The evening meal was always different from lunch and breakfast, unleavened bread, cheese, and dried meat. But at night there was hot tea to accompany, juices, and some fruits he had never seen. During the night, Thom entertained them. Lan didn't let the gleeman play the harp or the flute — there was no need to wake the camp, the Warder said — but Thom juggled and told stories. "Mara and the Three Foolish Kings" or one of the hundreds of stories about Anla, the Wise Counselor, or some tale of glory and adventure, like The Great Hunt of the Horn, but always with a happy ending and a cheerful return home.

However, if the land around them was peaceful, if no Trollocs emerged from the trees, no Draghkar from the clouds, it seemed to Rand that they managed to increase their tensions themselves whenever they were at risk of fading.

Like, for instance, the morning Egwene woke up and began undoing her hair braid. Rand watched her out of the corner of his eye while he rolled up his blanket. At night, when the fire was put out, everyone went to their rooms, except Egwene and the Aes Sedai. The two women always moved away from the others and stayed talking for an hour or two in the training room, returning when everyone else was asleep. Egwene ran the comb through her hair — a hundred times, he counted — reading some books, and eating a fruit, he was waiting for her to finish so they could leave. Then she put away the comb, threw her loose hair over her shoulder, and raised the hood of her cloak.

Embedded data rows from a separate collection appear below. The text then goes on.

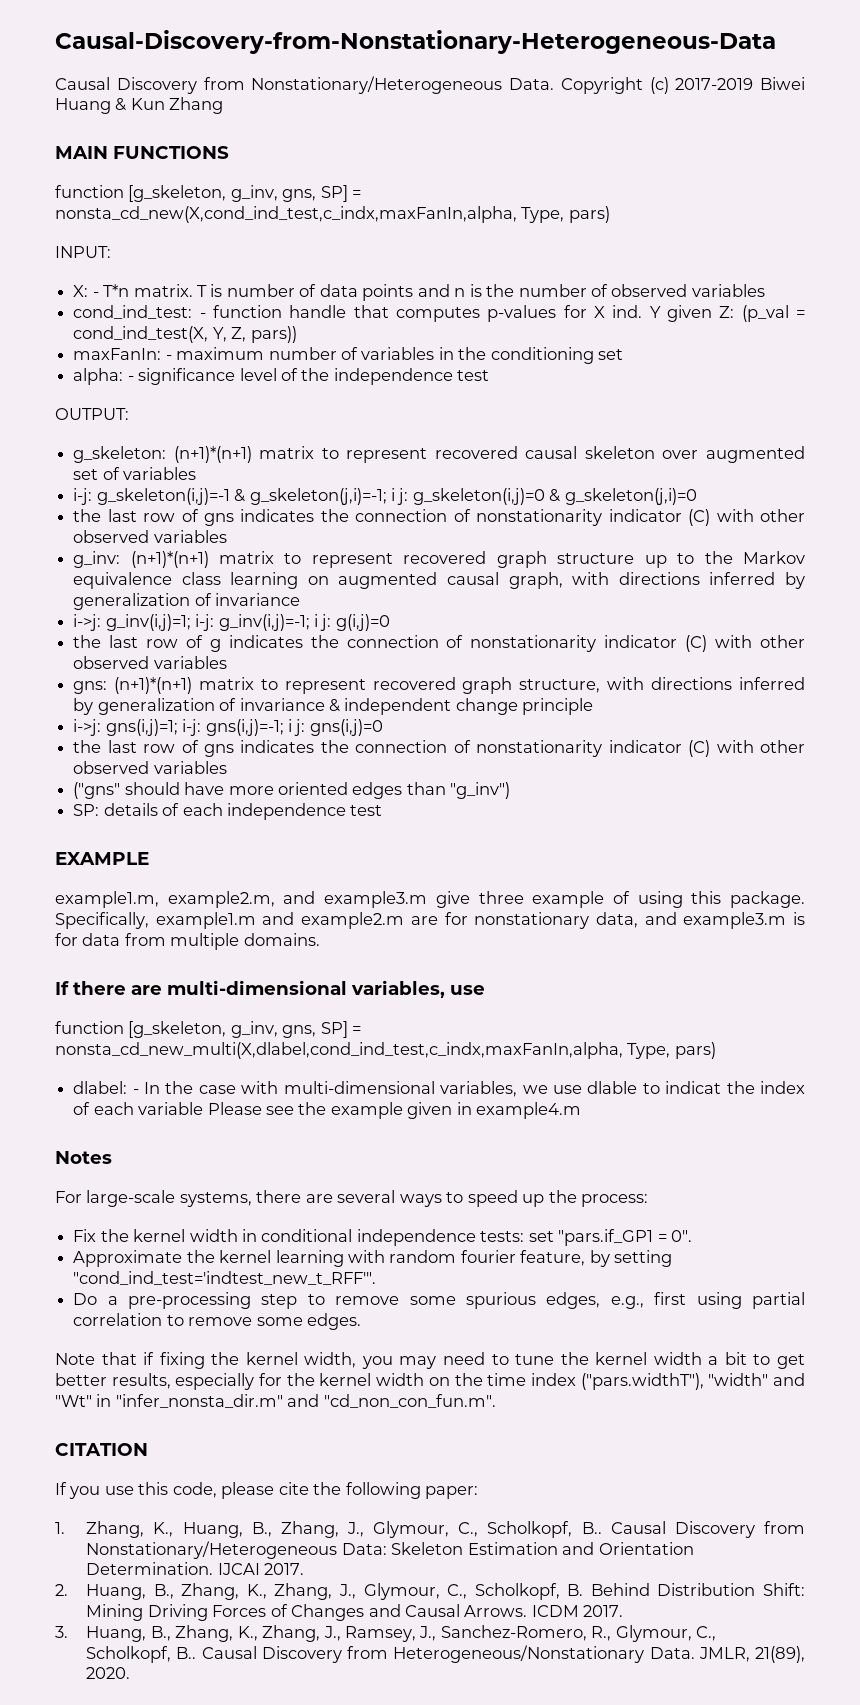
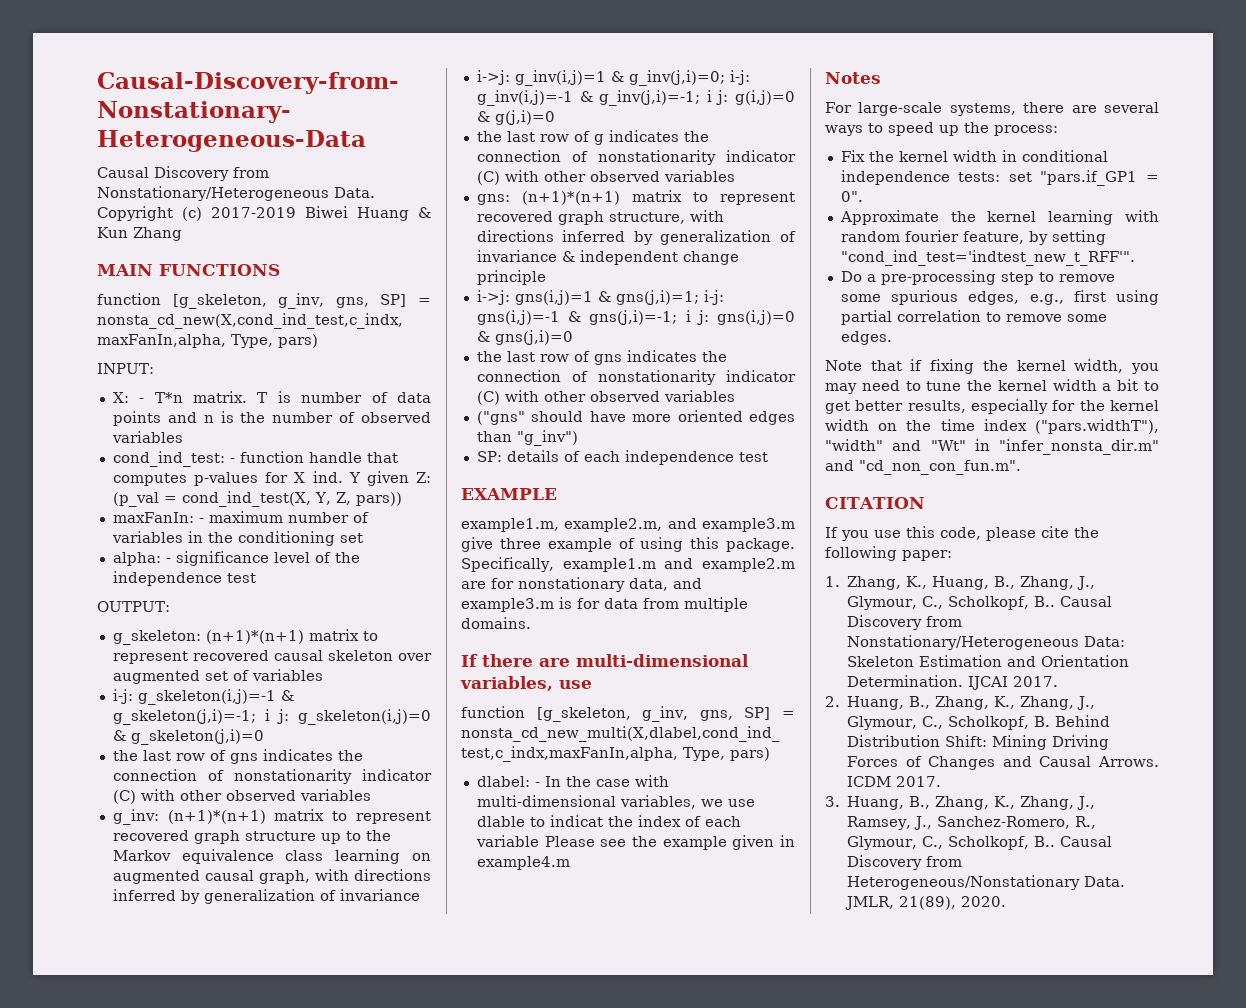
[105,614,310,631] g_inv(i,j)=1; i-j: g_inv(i,j)=-1; -> [514,70,750,86] [476,90,701,106] g_inv(i,j)=1 & g_inv(j,i)=0; i-j: g_inv(i,j)=-1 & g_inv(j,i)=-1;
(390, 622) none -> [476,110,555,125] & g(j,i)=0
[105,719,284,736] gns(i,j)=1; i-j: gns(i,j)=-1; -> [514,290,724,305] [476,310,678,325] gns(i,j)=1 & gns(j,i)=1; i-j: gns(i,j)=-1 & gns(j,i)=-1;
(383, 727) none -> [476,330,573,345] & gns(j,i)=0

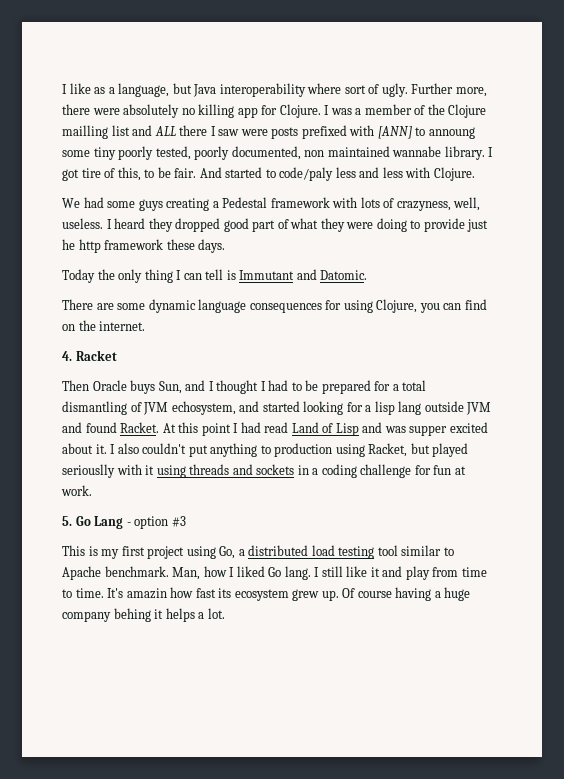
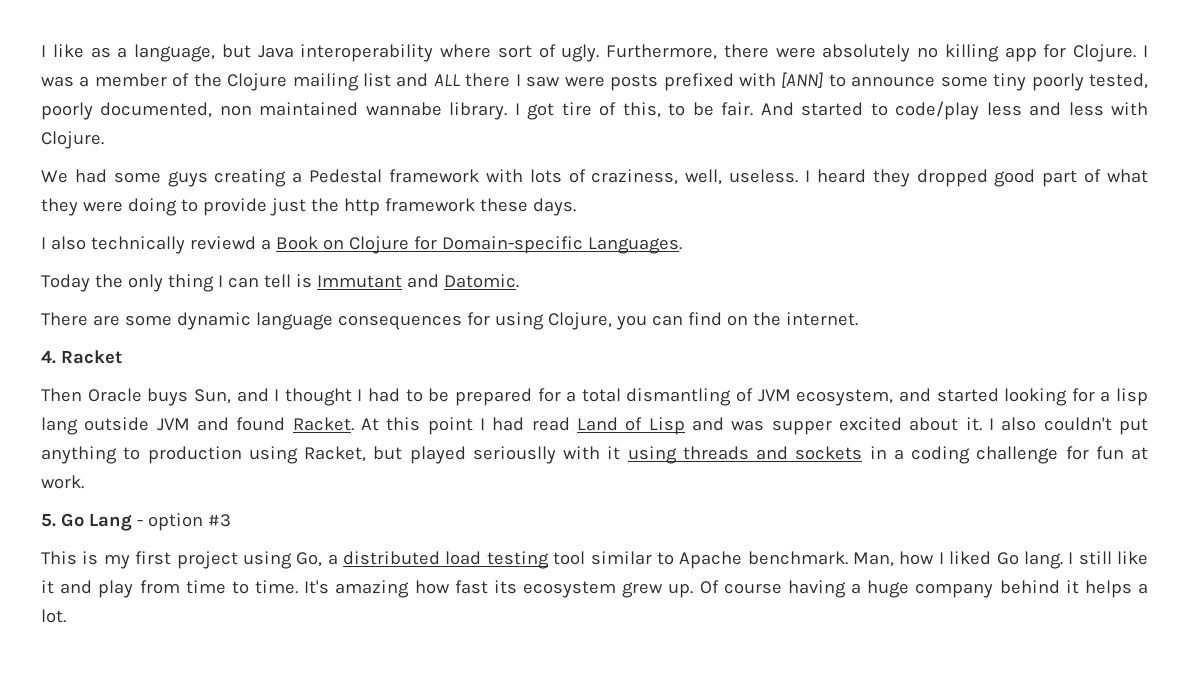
[411,83,487,97] Further more, -> [606,44,718,60] Furthermore,
[62,125,108,139] mailling -> [292,73,359,91] mailing
[428,127,475,139] announg -> [851,76,936,87] announce
[279,167,334,181] code/paly -> [895,101,980,120] code/play
[396,201,451,211] crazyness, -> [591,169,679,185] craziness,
[62,239,75,250] he -> [310,198,339,212] the
(226, 246) none -> [41,236,682,254] // I also technically reviewd a Book on Clojure for Domain-specific Languages.
[171,401,236,415] echosystem, -> [796,389,894,406] ecosystem,
[126,588,167,599] amazin -> [335,580,410,598] amazing
[113,608,151,622] behing -> [999,580,1060,594] behind

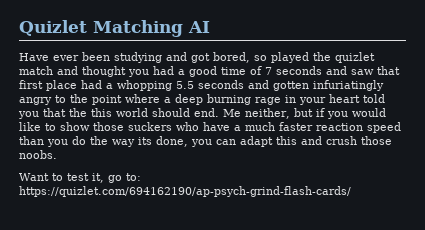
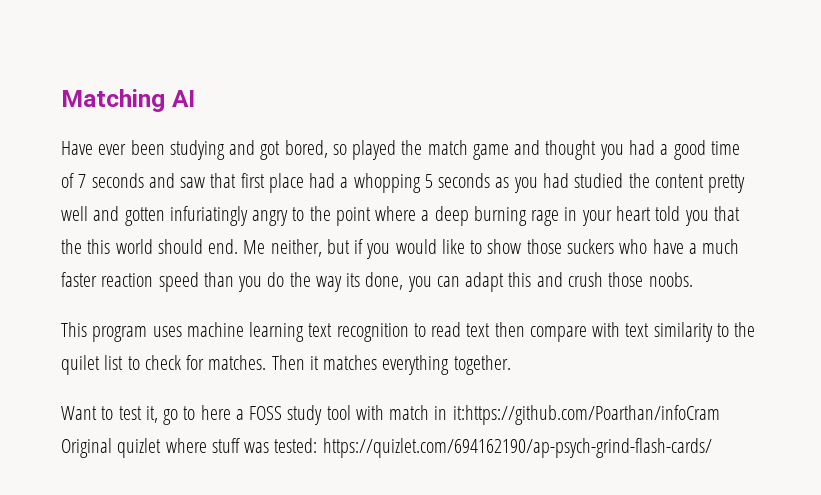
[19,20,87,36] Quizlet -> (61, 100) none
[335,52,375,63] [19,66,53,75] quizlet match -> [427,140,509,160] match game
[176,80,244,89] 5.5 seconds -> [424,173,746,193] [61,206,88,221] 5 seconds as you had studied the content pretty well
(57, 154) none -> [61,322,756,342] [61,355,511,375] // This program uses machine learning text recognition to read text then compare with text similarity to the quilet list to check for matches. Then it matches everything together.
[126,173,141,181] to: -> [183,405,720,425] [61,438,318,458] to here a FOSS study tool with match in it:https://github.com/Poarthan/infoCram Original quizlet where stuff was tested:

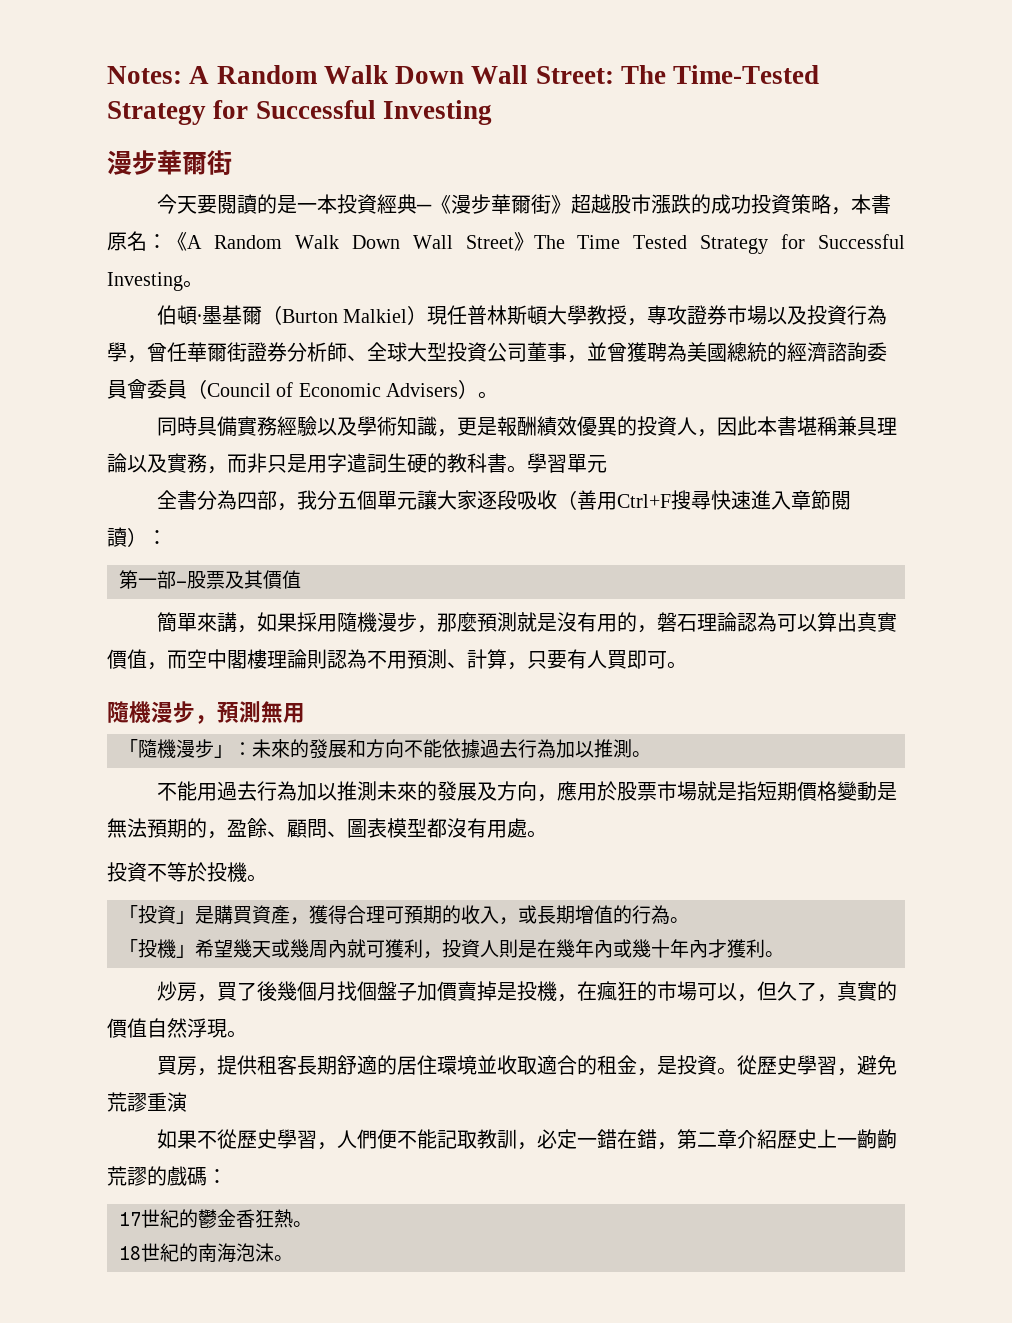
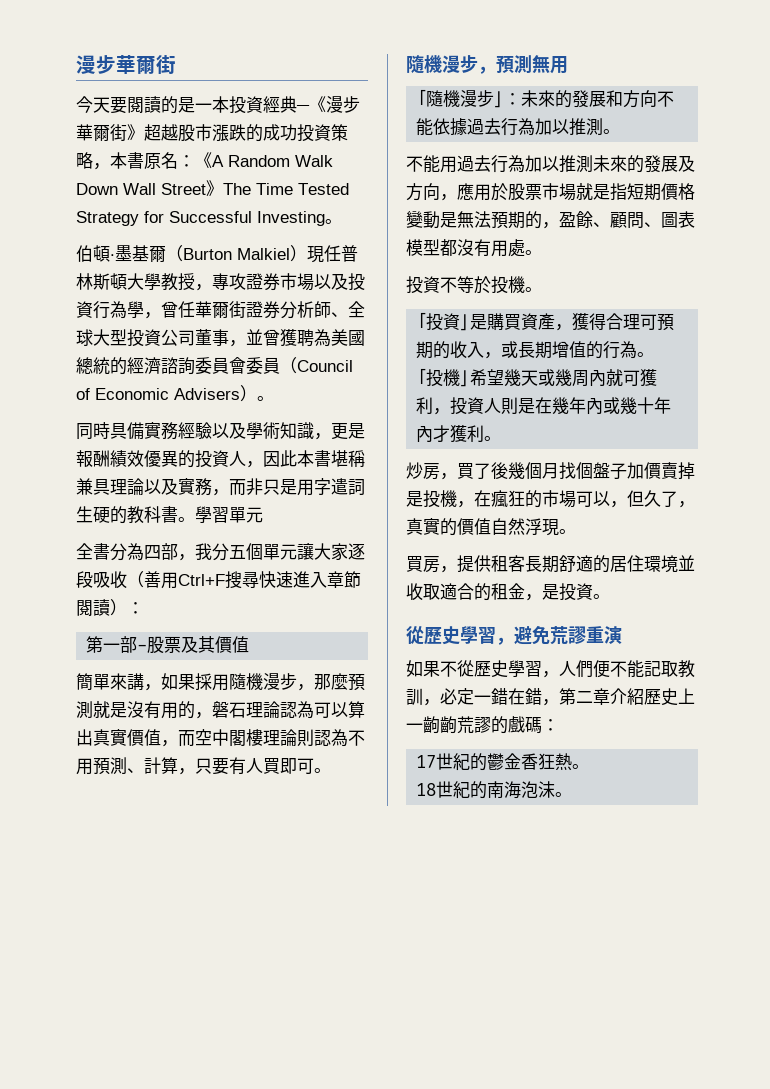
[107,65,820,84] [107,100,492,125] Notes: A Random Walk Down Wall Street: The Time-Tested Strategy for Successful Investing // -> (76, 64) none
(737, 1071) none -> (610, 596) //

"What are you doing?" She shot him a sideways look without answering. It was the first time he had spoken to her in days. "All your life you waited to wear your hair in a braid, and now you're giving it up? Why? Because she doesn't braid hers?"

"Aes Sedai don't braid their hair," Egwene replied simply. "At least, not if they don't want to."

"You're not an Aes Sedai. You're Egwene al'Vere, from Emond's Field, you haven't even reached the Tower to start acting like one and the Women's Circle would have a fit if they saw you now."

"What the Women's Circle does is none of your business, Rand al'Thor. And I will be an Aes Sedai. As soon as I reach Tar Valon."

He snorted.

"As soon as you reach Tar Valon. Why? By the Light, tell me. You're not a Darkfriend."

"Do you think Moiraine Sedai is a Darkfriend? Do you really?" She turned completely and faced him with clenched fists, and he almost thought she was going to punch him. "After she saved the village? After she saved your father? I see how you are treating her while she's trying to help you. Especially you, Rand. You're selfish to the point of not even answering the most basic questions from the person who saved your father's life."

Rand's face changed to an expression of anger, which she noticed and he didn't bother to hide. She tried to justify herself, but he had already mounted Thunder and refused to look at her again.

"Are you two trying to wake everyone within ten miles?" the Warder asked.

Egwene's face turned red up to her eyebrows, and she spun on her heel with a mutter — "Men!" — that seemed directed as much at the Warder as at him.

Suspicious, Rand looked around. Everyone was staring at him, not just the Warder. Mat and Perrin, their faces white. Thom, tense, as if ready to flee or fight.

 Moiraine. The Aes Sedai's face was expressionless, but her eyes seemed to pierce his head. Smiling, he remembered exactly what he had said about Aes Sedai and Darkfriends.

"It's time for us to leave," Moiraine announced.